**Requirement:**
Your response should contain every line from the data below that holds the string "none".

Change detection outputs
- - -

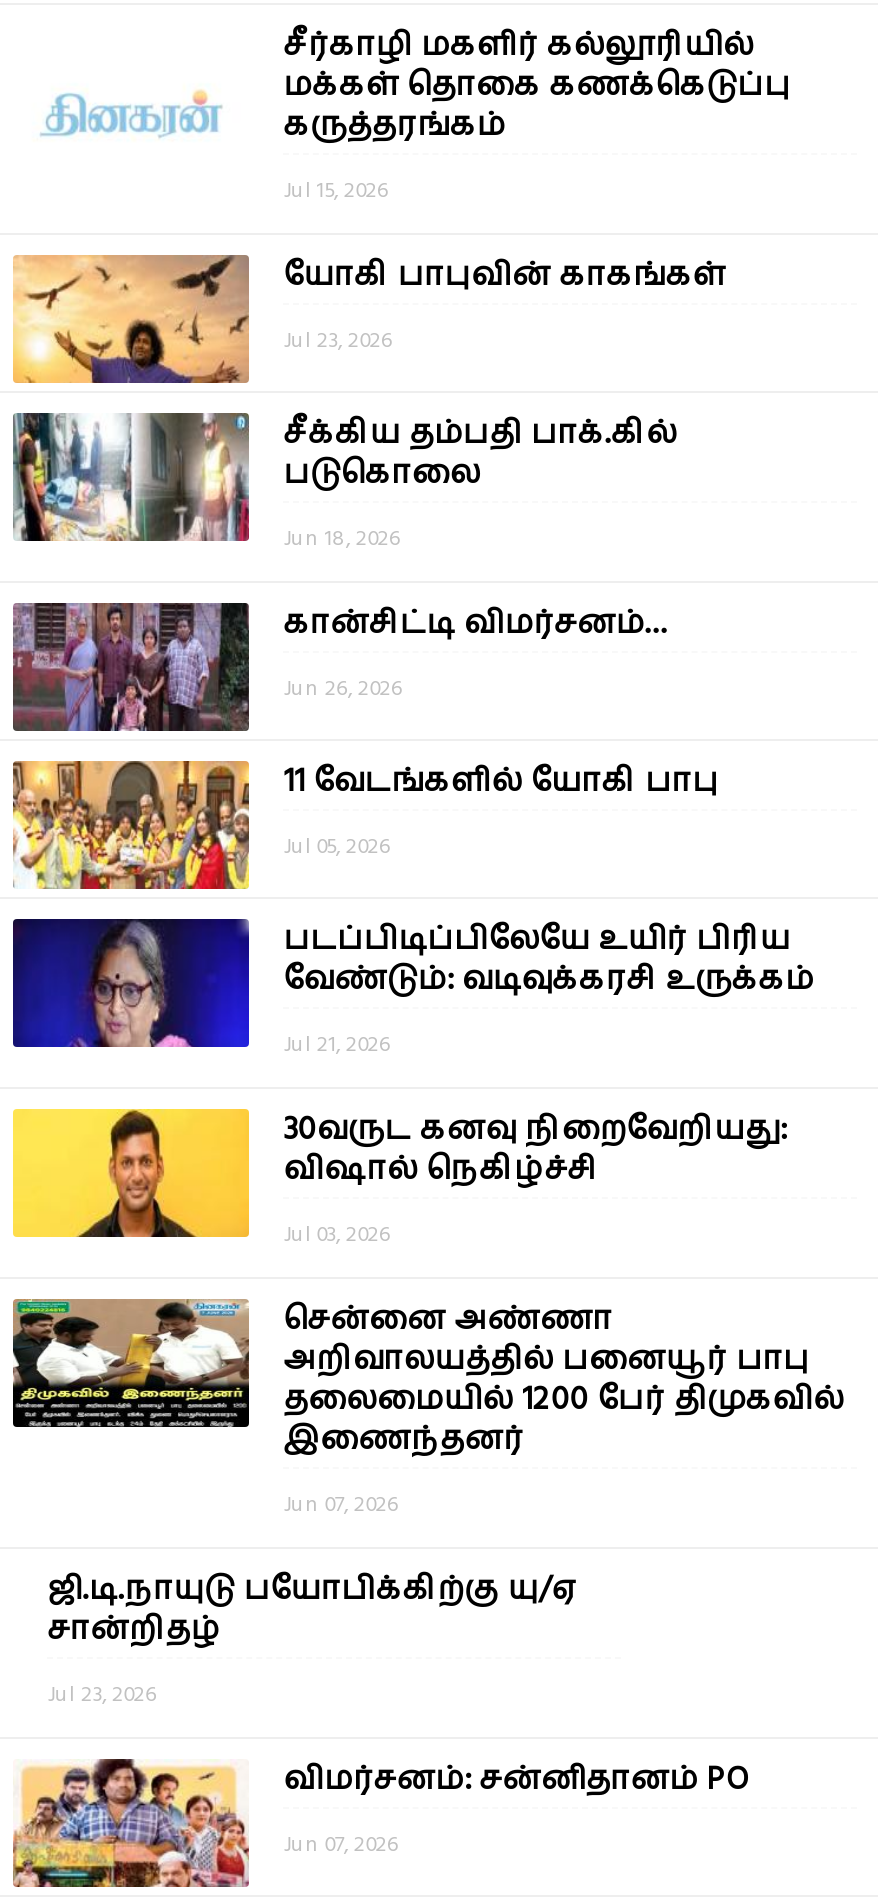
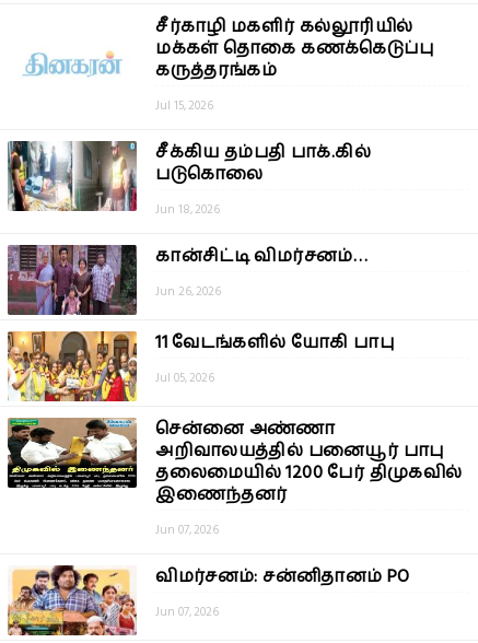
[11,253,725,385] [image] | யோகி பாபுவின் காகங்கள் | Jul 23, 2026 -> none
[11,917,814,1249] [image] | படப்பிடிப்பிலேயே உயிர் பிரிய | வேண்டும்: வடிவுக்கரசி உருக்கம் | Jul 21, 2026 | 30வருட கனவு நிறைவேறியது: | விஷால் நெகிழ்ச்சி | Jul 03, 2026 -> none
[11,1107,251,1269] [image] -> none
[48,1567,576,1709] ஜி.டி.நாயுடு பயோபிக்கிற்கு யு/ஏ | சான்றிதழ் | Jul 23, 2026 -> none

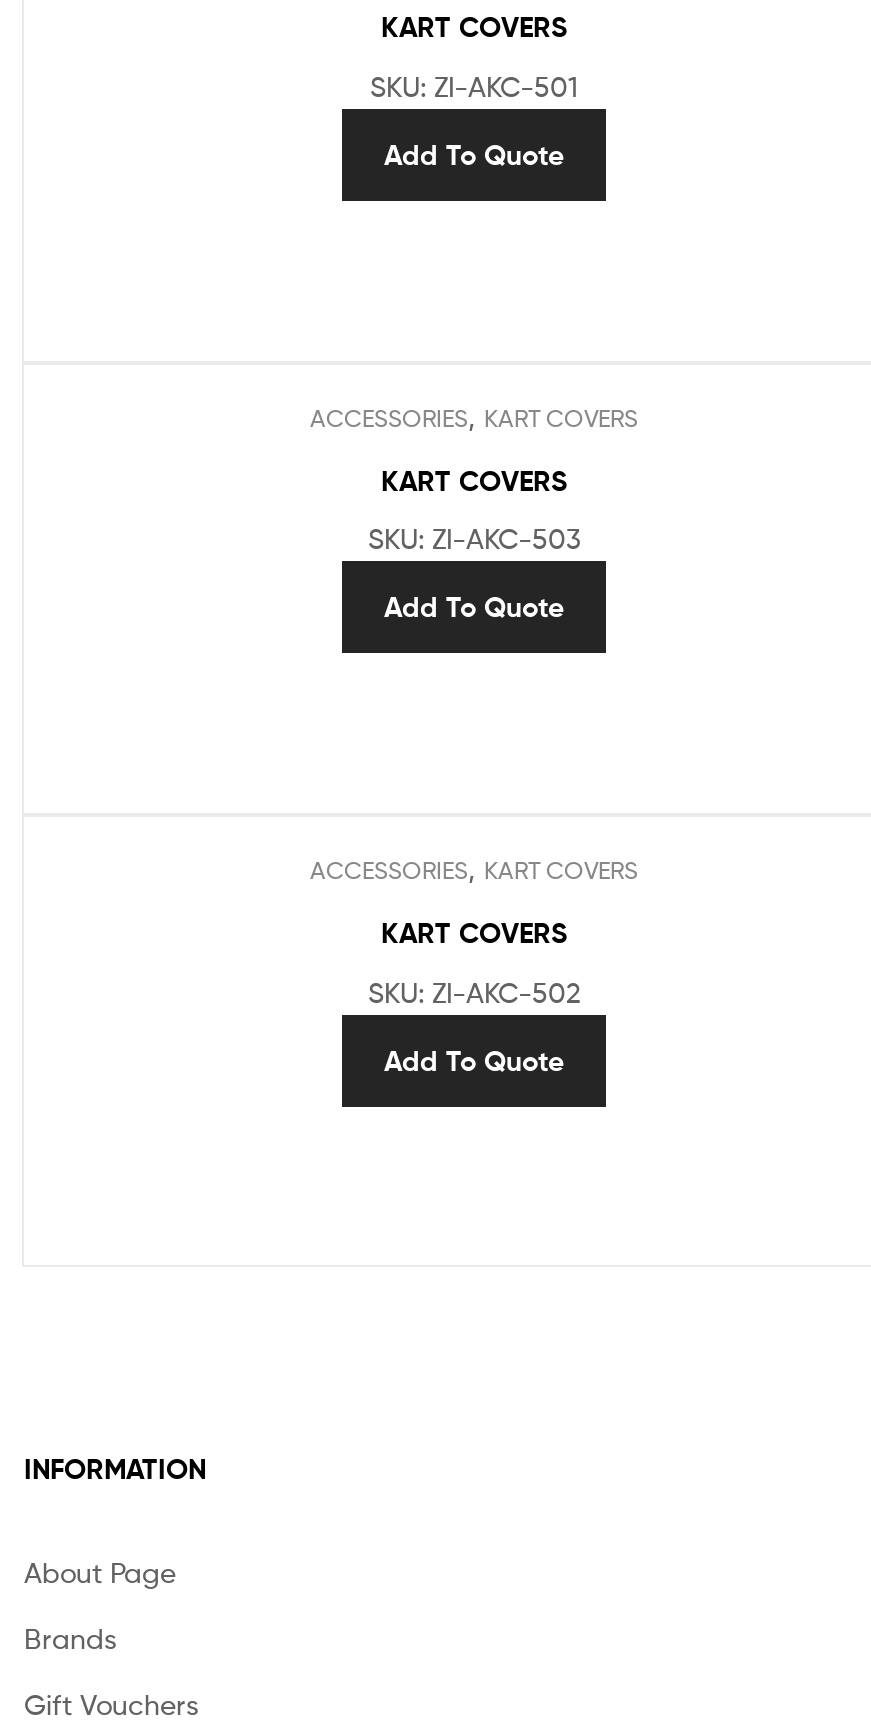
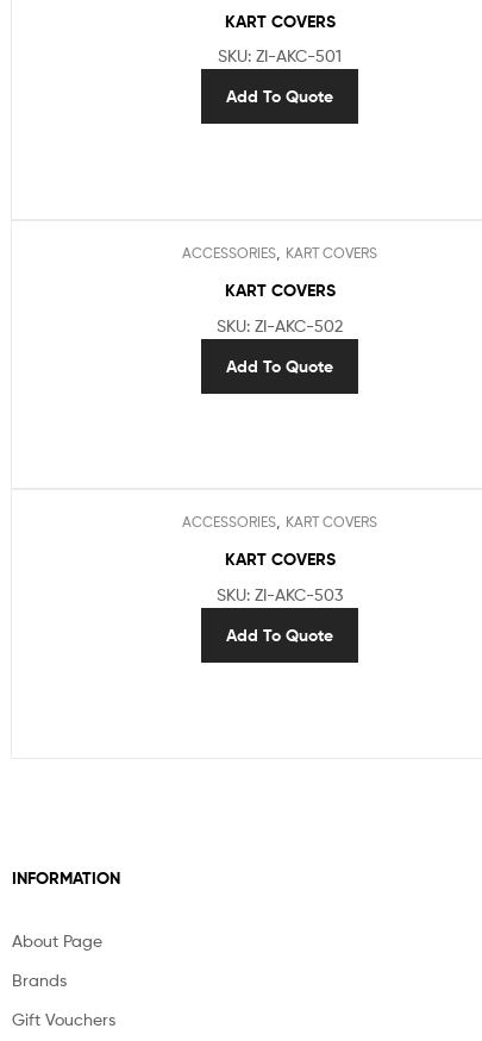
[368,521,580,555] SKU: ZI-AKC-503 -> [217,315,343,335] SKU: ZI-AKC-502
[368,974,580,1008] SKU: ZI-AKC-502 -> [217,584,343,604] SKU: ZI-AKC-503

- - -

**Response:**
[11,253,725,385] [image] | யோகி பாபுவின் காகங்கள் | Jul 23, 2026 -> none
[11,917,814,1249] [image] | படப்பிடிப்பிலேயே உயிர் பிரிய | வேண்டும்: வடிவுக்கரசி உருக்கம் | Jul 21, 2026 | 30வருட கனவு நிறைவேறியது: | விஷால் நெகிழ்ச்சி | Jul 03, 2026 -> none
[11,1107,251,1269] [image] -> none
[48,1567,576,1709] ஜி.டி.நாயுடு பயோபிக்கிற்கு யு/ஏ | சான்றிதழ் | Jul 23, 2026 -> none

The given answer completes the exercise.